In that context, it’s not surprising that LockBit might want to expand its population of potential victims by targeting Macs, which are after all the second biggest personal computer platform after Windows.
Curiously, however, the encryptors discovered by MalwareHunter Team included a wide range of other operating systems, including FreeBSD, and the ARM, MIPS, and SPARC microprocessor architectures. That’s in addition to targeting Linux more generally and VMware ESXi.
Some of these platforms have tiny populations in specialized contexts and hardly seem worth targeting at all. But that’s not how ransomware works—every target is potentially a way into an organization. Indeed, smaller is often better because defenders might leave it unprotected.
An Overstated Threat?
Right now, the evidence strongly suggests that the LockBit macOS ransomware is in development and doesn’t pose an immediate risk, at least as far as anyone knows. Ransomware messages are highly unlikely to be appearing on the screens of macOS users any time soon.

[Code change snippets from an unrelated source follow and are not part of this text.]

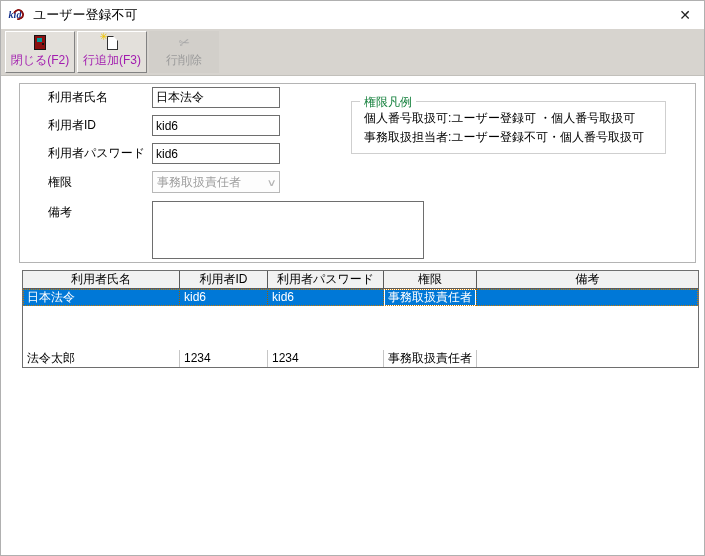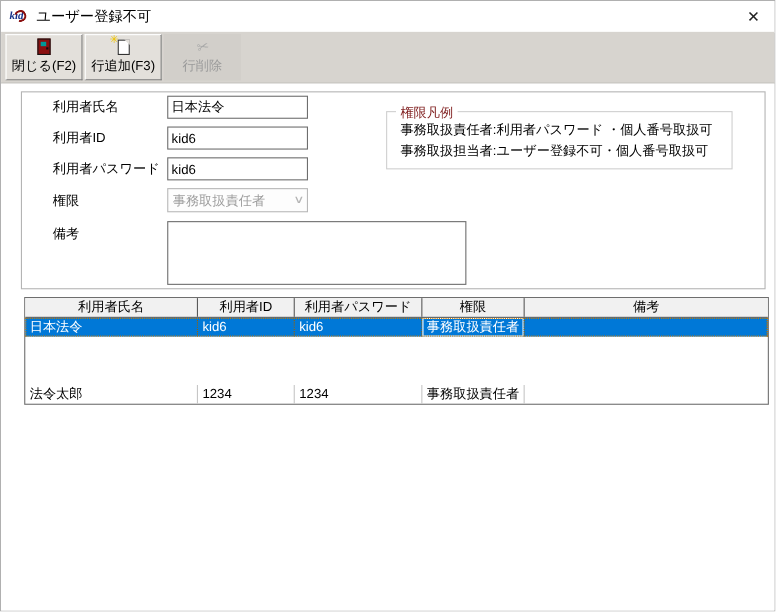--- a/index.html
+++ b/index.html
@@ -46,7 +46,7 @@
     border-top:1px solid #ffffff;border-left:1px solid #ffffff;
     border-right:1px solid #828282;border-bottom:1px solid #828282;
     display:flex;flex-direction:column;align-items:center;justify-content:flex-end;
-    font-size:12px;color:#000000;padding:3px 0 3px 0;box-sizing:border-box;
+    font-size:12px;color:#a21caf;padding:3px 0 3px 0;box-sizing:border-box;
     cursor:default;
   }
   .tb-btn .tb-label{margin-top:2px;white-space:nowrap;}

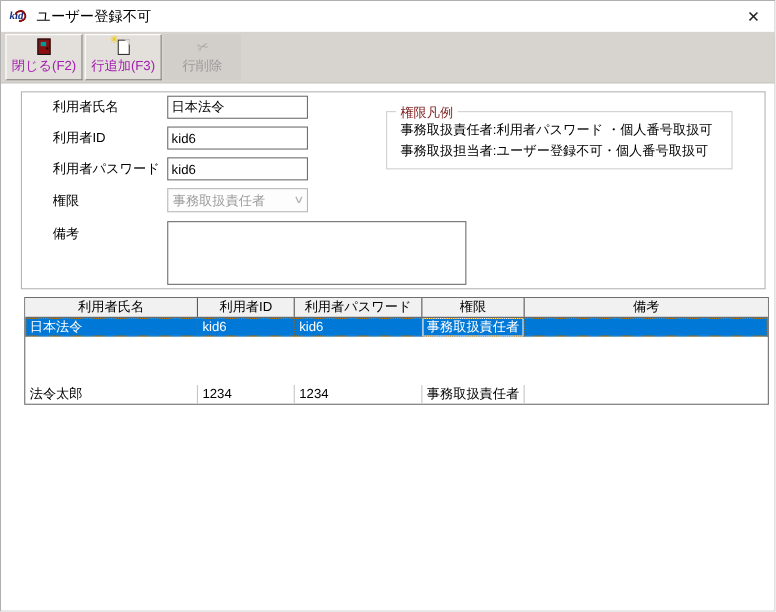--- a/index.html
+++ b/index.html
@@ -113,7 +113,7 @@
   }
   .groupbox-title{
     position:absolute;top:-8px;left:8px;background:#fff;padding:0 4px;
-    font-size:12px;color:#7f1d1d;
+    font-size:12px;color:#15803d;
   }
   .groupbox-line{font-size:12px;color:#000;margin:0 0 0 12px;line-height:19px;white-space:nowrap;}
   .groupbox-line:first-of-type{margin-top:7px;}

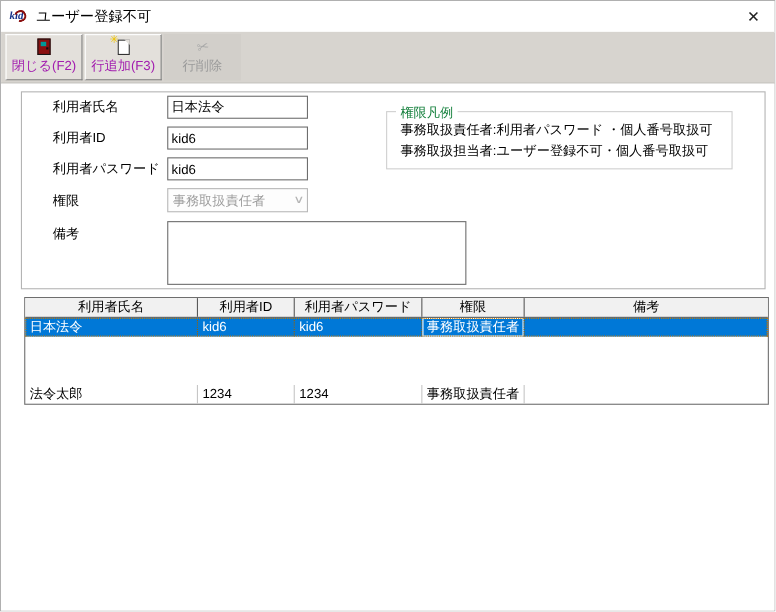--- a/index.html
+++ b/index.html
@@ -214,7 +214,7 @@
 
       <div class="groupbox">
         <span class="groupbox-title">権限凡例</span>
-        <div class="groupbox-line">事務取扱責任者:利用者パスワード ・個人番号取扱可</div>
+        <div class="groupbox-line">個人番号取扱可:ユーザー登録可 ・個人番号取扱可</div>
         <div class="groupbox-line">事務取扱担当者:ユーザー登録不可・個人番号取扱可</div>
       </div>
     </div>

And yet history tells us not to disregard intention when we see it. Clearly, one of the biggest ransomware developers has mused about the possibility of targeting non-Windows platforms at some point.
One view is that this might now be inevitable. As Windows computers become better defended, it makes sense to widen the net to any endpoint that can be reached.
Alternatively, the threat of macOS ransomware is overstated because there are simply better ways to target networks that don’t involve running malware on every type of client.
If correct, the much more plausible worry for Mac users is that their data is being breached as part of third-party attacks that don’t always get as much publicity as macOS ransomware scares.